DeuxMoi operates on this level as a safety net, ‘just in case’ something ends up being true, but that means you have to wade through a lot of blatant bullsh*t and conspiratorial unease (and plugs for the account’s favorite pasta sauce.) Indeed, it is this slow but evident descent into questionable rhetoric and associations that worries a lot of people who used to be thoroughly Team DeuxMoi. The podcast further amplifies unverified claims that are then theorized over by the host in ways that are silly at best and dangerous at worst. One of the podcast’s earliest guests was Enty, the force behind Crazy Days and Nights, another blind gossip site that has now evolved into QAnon Central. That site has a f**king disclaimer at the bottom of its website declaring that ‘the site publishes rumors, conjecture, and fiction […] certain situations, characters and events portrayed in the blog are either products of the author’s imagination or are used fictitiously.’ It’s a weak legal swerve to avoid lawsuits when you’re out here giddily claiming that major celebrities are baby sacrificing sex traffickers. Why would DeuxMoi lean into this collaboration? Partly because they often seem to have one foot in such ideas already. The Instagram account isn’t quite full tinhat but there are moments where it leans perilously close to it. Many of its former followers have called it out repeatedly for this, including the DeuxMoi Reddit page.

Blind gossip typically relies on an abdication of responsibility. Hey, I didn’t say that this was true, I’m just laying it out there and letting you, dear reader, decide. It’s not our fault if our readership has become more radicalized thanks to our irresponsibility, and now we’re leaning into that unstableness to satisfy our growing fame. DeuxMoi may smarmily claim that it’s just amplifying what people send them but they also giddily position themselves as a sort of celebrity police. In a report by Today, a DeuxMoi follower admitted that they had bought some merch and planned to wear it on a set they were working on as a crew member so that everyone ‘behaved themselves’, aware that they could soon end up on DeuxMoi for their seeming indiscretions. That’s kind of chilling, right? Especially when we know that the site posts lies, has no interest in basic fact checking, and clearly has its favorites and dislikes to cater to.

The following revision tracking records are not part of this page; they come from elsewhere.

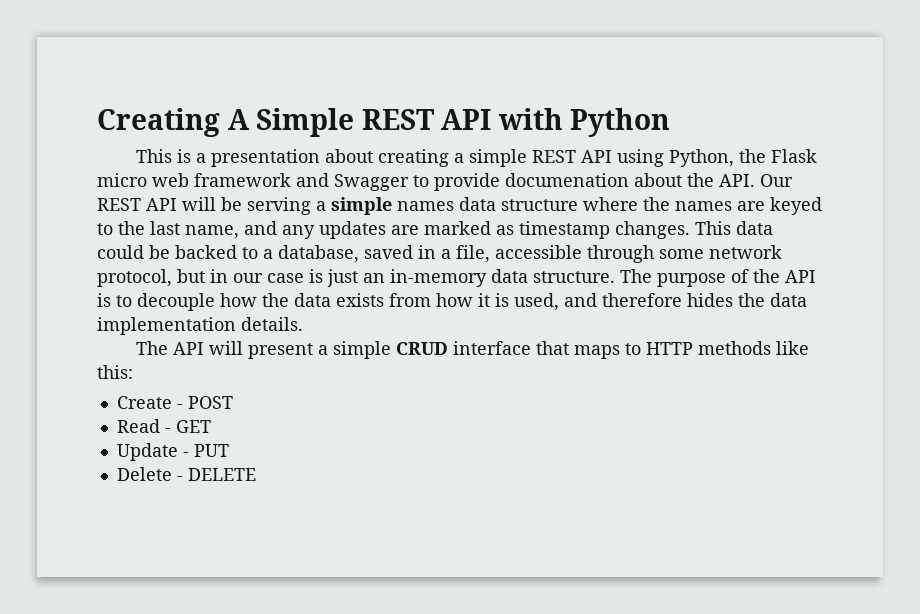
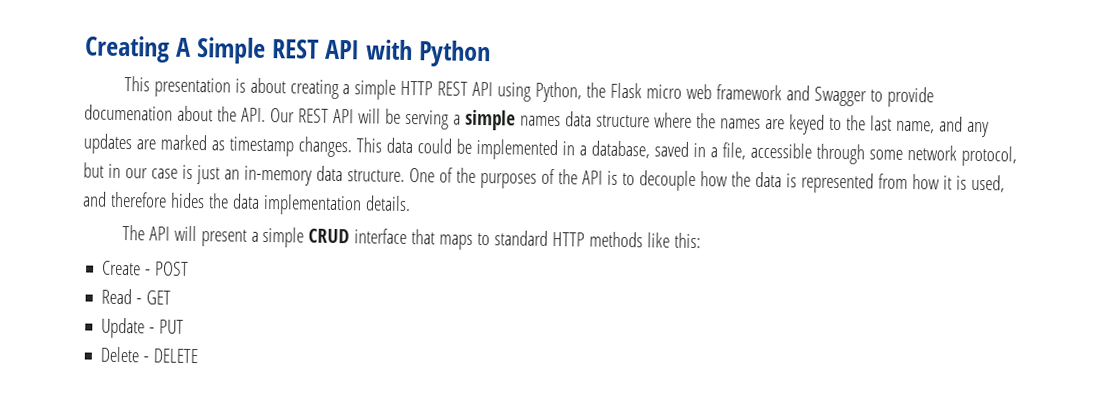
[176,149,320,167] is a presentation -> [153,77,246,98] presentation is
(527, 158) none -> [400,80,434,96] HTTP
[175,245,258,259] backed to -> [475,138,575,161] implemented in
[620,269,726,287] The purpose -> [408,167,537,189] One of the purposes
[336,293,384,307] exists -> [785,172,874,194] is represented
(641, 349) none -> [494,230,549,246] standard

The DeuxMoi book and TV show will fictionalize the account holder and the celebrities they cover, which is probably the only way a story like this could work. I also imagine that it will be far more curated than anything they post on Instagram. I can’t see Greg Berlanti doing a season on how the heroine falls into hanging out with anti-Amber Heard accounts or people claiming that the Astroworld concert disaster happened because of links to Satanic imagery. We live in deeply conspiratorial times and further empowering such individuals who profit from blatant lies and hostilities won’t end well (hasn’t real life over the past two decades proved that enough?) Sadly, I think many of DeuxMoi’s devotees (and those of evident liars like Crazy Days and Nights) think this is all part of the game, that celebrities are their playthings and fictionalizing their very existence is part of the deal for them. Great gossip digs beneath the surface to explore the power structures are play. DeuxMoi just wants to plug its own merch. It’s helped to further normalize the stalking of individuals for content and become famous as a result. There is certainly drama to be mined from this concept but I question how bolstering a primary source in the dehumanization of celebrities gets us anywhere good.